Savaştan sonra Kissinger çalışmalarına geri döndü ve 1950’de Harvard’dan siyaset bilimi diplomasıyla mezun oldu. Daha sonra 1954’te Viyana Kongresi üzerine yazdığı tezle doktorasını aldı. Harvard’da profesör olarak kaldı ve Dışişleri Bakanlığı, araştırma merkezleri ve düşünce kuruluşları da dahil olmak üzere çeşitli kurumlarda danışman olarak çalışmaya başladı.

Kissinger’ın ilk siyasi bağlılığı 1960 yılında Nelson Rockefeller’ın başkanlık kampanyasının dış politika danışmanı olduğunda gerçekleşti. Daha sonra Ulusal Güvenlik Danışmanı ve ardından Dışişleri Bakanı olarak birlikte çalıştığı Richard Nixon ile ilk kez bu yıllarda tanıştı. 1969’dan 1977’ye kadar ABD dış politikasında baskın bir rol oynadı.

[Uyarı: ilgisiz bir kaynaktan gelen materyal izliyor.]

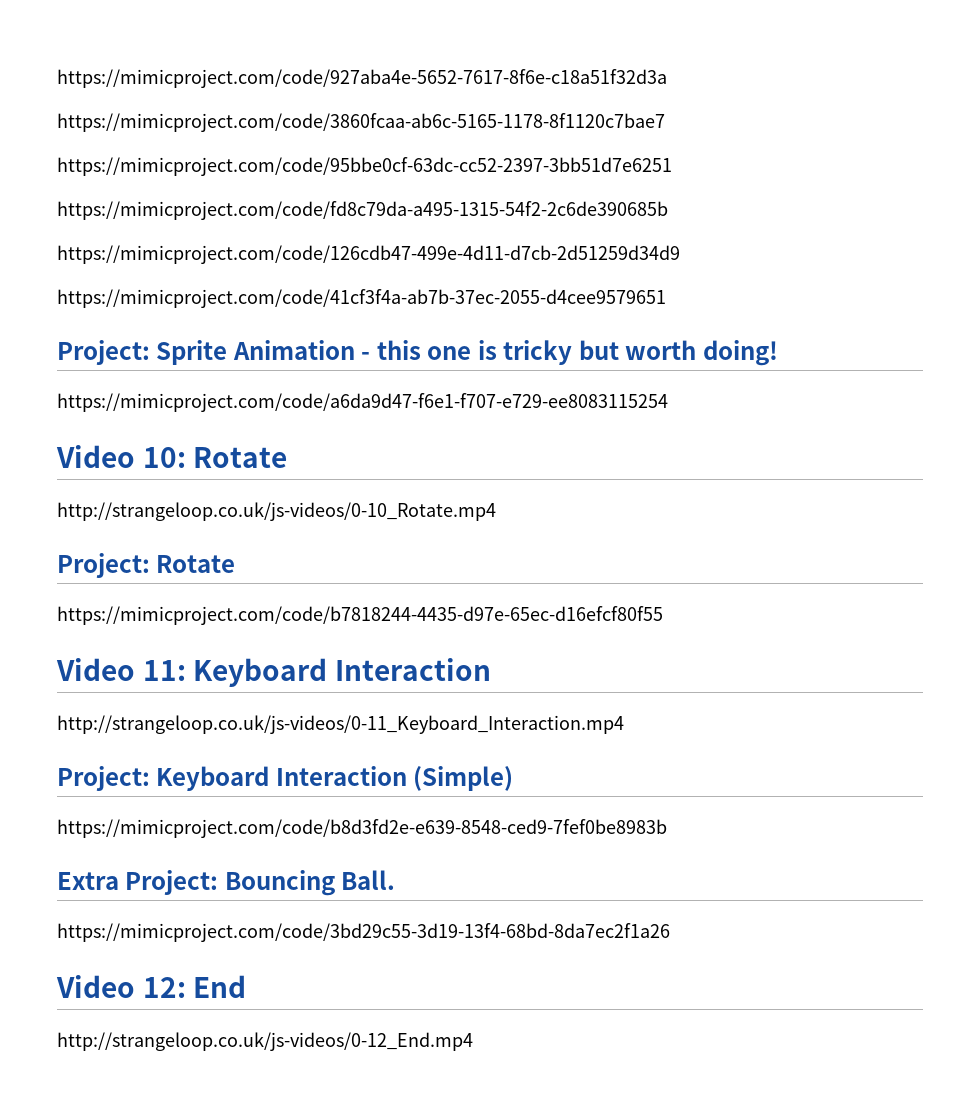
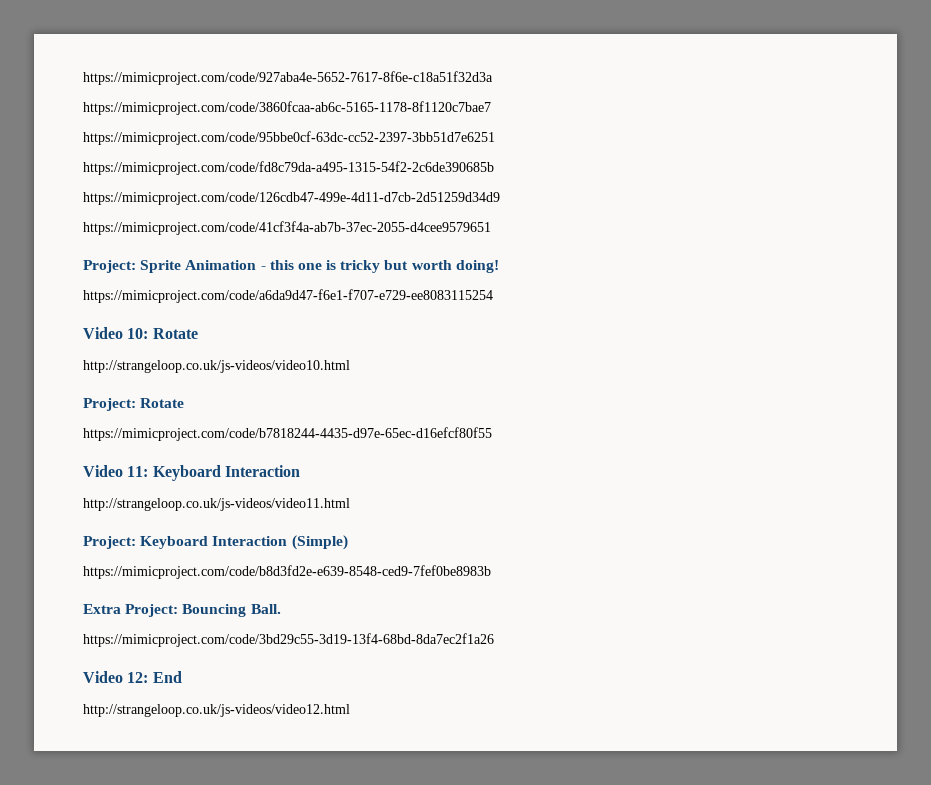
- http://strangeloop.co.uk/js-videos/0-10_Rotate.mp4
+ http://strangeloop.co.uk/js-videos/video10.html
- http://strangeloop.co.uk/js-videos/0-11_Keyboard_Interaction.mp4
+ http://strangeloop.co.uk/js-videos/video11.html
- http://strangeloop.co.uk/js-videos/0-12_End.mp4
+ http://strangeloop.co.uk/js-videos/video12.html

Kissinger’ın Realpolitik ve yumuşama ilkeleri, Sovyetler Birliği ile gerilimin azalmasına ve Tuz ve ABM anlaşmalarının imzalanmasına yol açtı. Ayrıca Çin’de diplomatik atılımlar yaptı ve Vietnam’da ateşkes için Paris anlaşmalarına yol açan müzakereleri başlattı.

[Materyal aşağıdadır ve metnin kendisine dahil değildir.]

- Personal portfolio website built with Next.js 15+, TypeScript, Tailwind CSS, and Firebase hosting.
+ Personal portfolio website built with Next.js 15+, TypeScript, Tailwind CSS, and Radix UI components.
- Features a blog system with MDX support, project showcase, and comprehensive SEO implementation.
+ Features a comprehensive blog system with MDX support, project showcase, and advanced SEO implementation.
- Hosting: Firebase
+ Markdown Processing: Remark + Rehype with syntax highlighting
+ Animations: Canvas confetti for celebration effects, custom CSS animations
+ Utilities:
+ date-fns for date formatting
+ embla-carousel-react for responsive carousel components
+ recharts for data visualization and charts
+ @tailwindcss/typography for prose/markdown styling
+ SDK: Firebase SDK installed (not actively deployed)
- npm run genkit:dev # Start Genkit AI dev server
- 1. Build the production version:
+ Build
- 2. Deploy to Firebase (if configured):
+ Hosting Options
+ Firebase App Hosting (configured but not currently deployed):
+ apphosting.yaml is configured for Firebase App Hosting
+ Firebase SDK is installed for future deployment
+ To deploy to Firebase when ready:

Kissinger, Vietnam Savaşı’ndaki rolü nedeniyle Nobel Barış Ödülü’nü almasına rağmen, özellikle Latin Amerika’da darbeleri ve askeri cuntaları desteklediği için eleştirilere maruz kaldı. Gazeteciler onu savaş suçları ve uluslararası hukuku ihlal etmekle suçladılar ve onu “olağanüstü bir hafızaya sahip fantastik bir yalancı” olarak nitelendirdiler.

Kissinger’ın kariyeri boyunca Amerikan dış politikası üzerinde hem başarıları hem de tartışmaları açısından önemli bir etkisi oldu.